Wednesday, March 26, 2014

Maranhão

Na verdade, sou do Maranhão. Todos os meus amigos são do Maranhão, todos os meus parentes são do Maranhão. Aqui eu nasci, cresci, me criei e vivo até hoje. E se um dia o Maranhão permitir que eu morra, é aqui que eu quero ficar encantado para sempre

Alcântara

Alcântara é uma cidade coberta de nuvens e penumbras, mesmo em dias de sol. É feita de um silêncio ruim para quem tem medo, porque nada muda, meses a fio. O chão é calçado com pedras de ferro, o céu é de chumbo, o mar é envenenado pelo mangue e respiramos o mesmo ar que os mortos ainda respiram, eles escondidos por trás das ruínas dos casarões. E os casarões enormes, onde moram famílias pobres, formam um cemitério, a capital do silêncio.

O silêncio permanece, dia após dia. De repente, fica tudo em suspenso e sobrevém o vazio. Quando menos se espera, surge de novo o silêncio e o tempo então para. O futuro tenta aparecer, vindo no vento, mas o silêncio vigia nas pedras altas das ruínas e logo avança como um gavião que rasga-lhe as asas, sangrando o futuro. A noite é sempre pesada, com um calor esmagador, e os dias, embora lindos dias de bananeiras e mangueiras e quintais exuberantes, são imutáveis como pinturas tropicais. Tudo segredo, tudo mistério, tudo mentira. 

A ira do Rei Saul



Certa vez, encontrei num livro de religião um bicho cabeludo, mordido como uma fera, lá ele, endemoniado.
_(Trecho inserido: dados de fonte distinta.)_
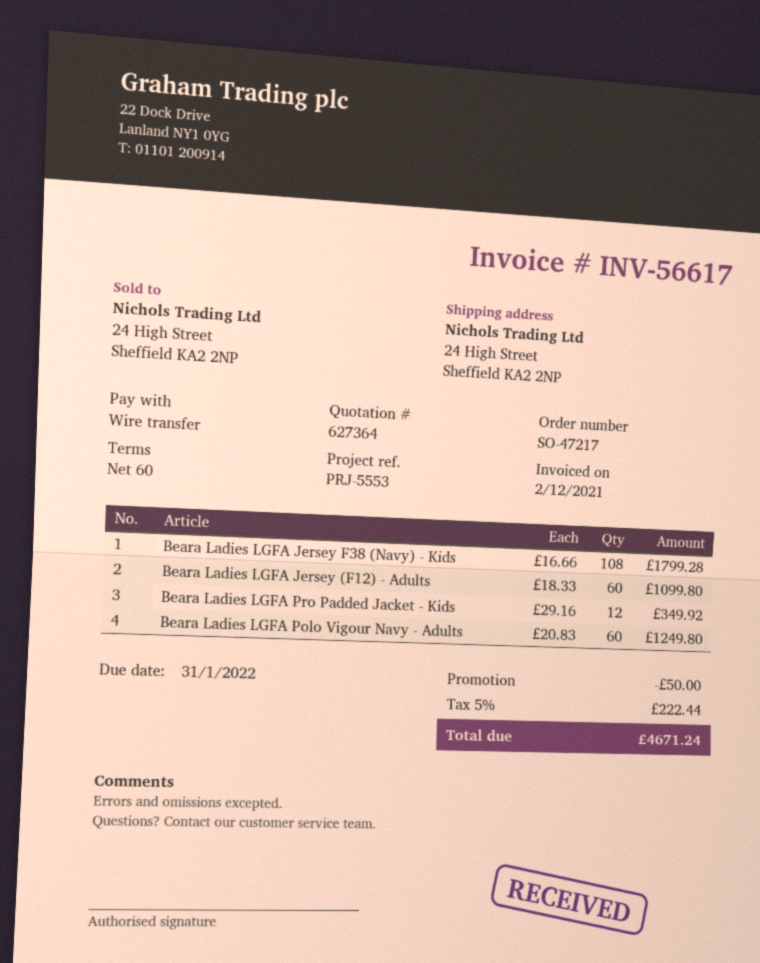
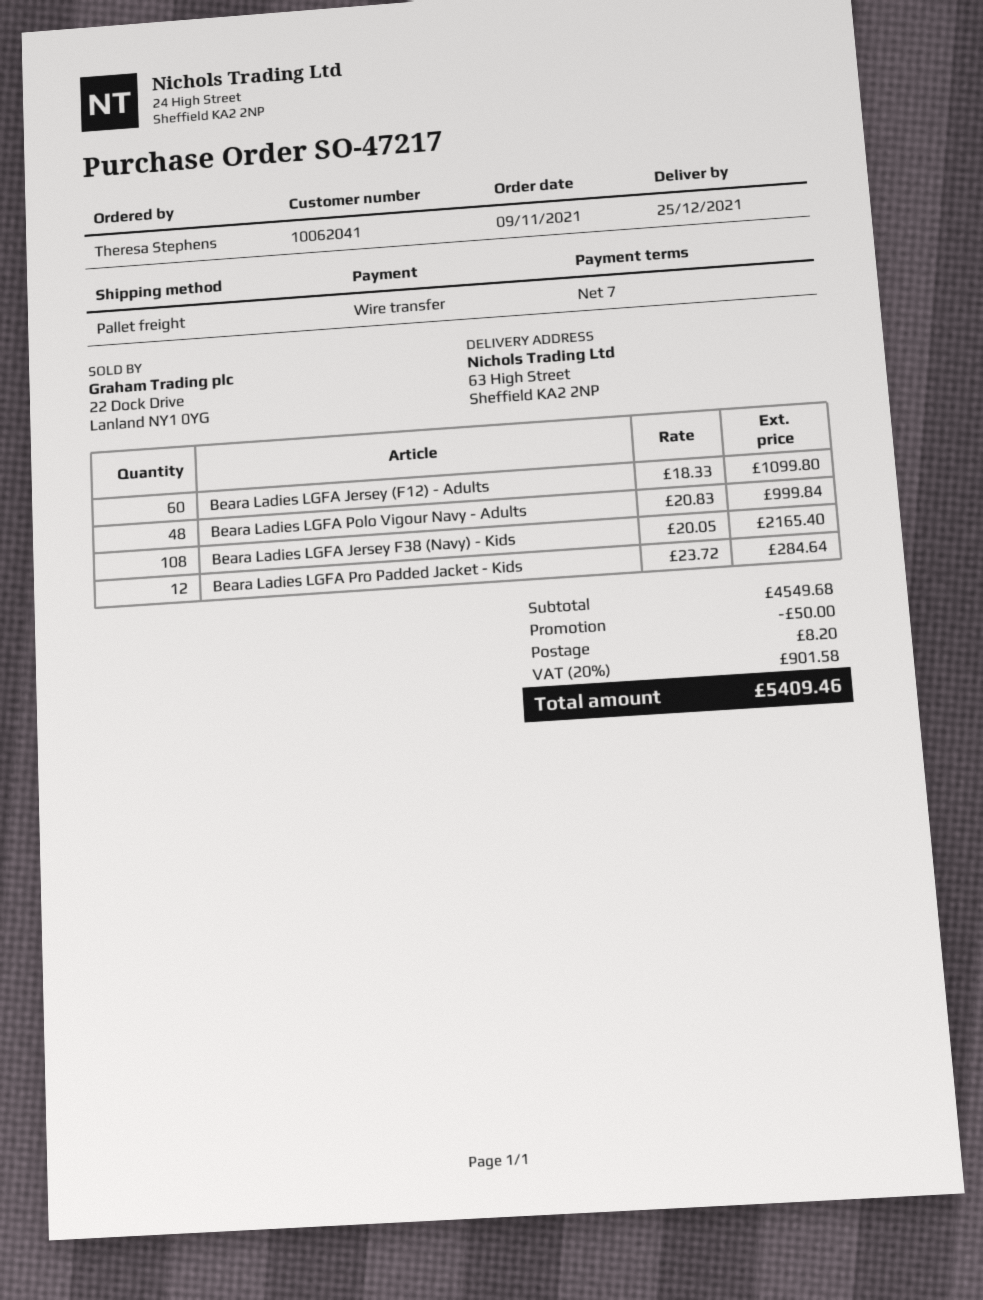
payment terms: 60 days -> 7 days
ship to: 24 High Street, Sheffield KA2 2NP -> 63 High Street, Sheffield KA2 2NP
Beara Ladies LGFA Jersey F38 (Navy) - Kids: 108 x 16.66 = 1799.28 -> 108 x 20.05 = 2165.40
Beara Ladies LGFA Pro Padded Jacket - Kids: 12 x 29.16 = 349.92 -> 12 x 23.72 = 284.64
Beara Ladies LGFA Polo Vigour Navy - Adults: 60 x 20.83 = 1249.80 -> 48 x 20.83 = 999.84
shipping: none -> 8.20
tax: 5% = 222.44 -> 20% = 901.58
total: 4671.24 -> 5409.46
Parei naquela página atraído pela figura, ainda me lembro do rosto, o desenho do Rei Saul enfurecido. Até hoje me acompanham aqueles grandes olhos cheios de ira do rei, ele enlouquecido de inveja, as enormes bolas saltando da face.
O profeta Samuel condenara o rei porque ele, nas batalhas que vencia, não degolava as mulheres e as crianças das tribos derrotadas. O deus de Israel estava magoado. Saul tinha que destruir o inimigo sem piedade, essa era a ordem. A sua vacilação, ou a sua ambição em pilhar bens materiais, que deixara vivos os gentios, era pecado imperdoável. Saul não mais servia. Um jovem aparecia, já ungido, para tomar o lugar do decadente rei. “Saul matou mil, mas Davi matou dez mil”, cantava o povo na rua, enaltecendo a vitória contra o gigante Golias.

Mas gigante mesmo era cada olho do Rei Saul. E quando um seu olho crescia, o outro olho o acompanhava, dois gigantes concorrendo, dois espelhos para as crianças entenderem o que era ira.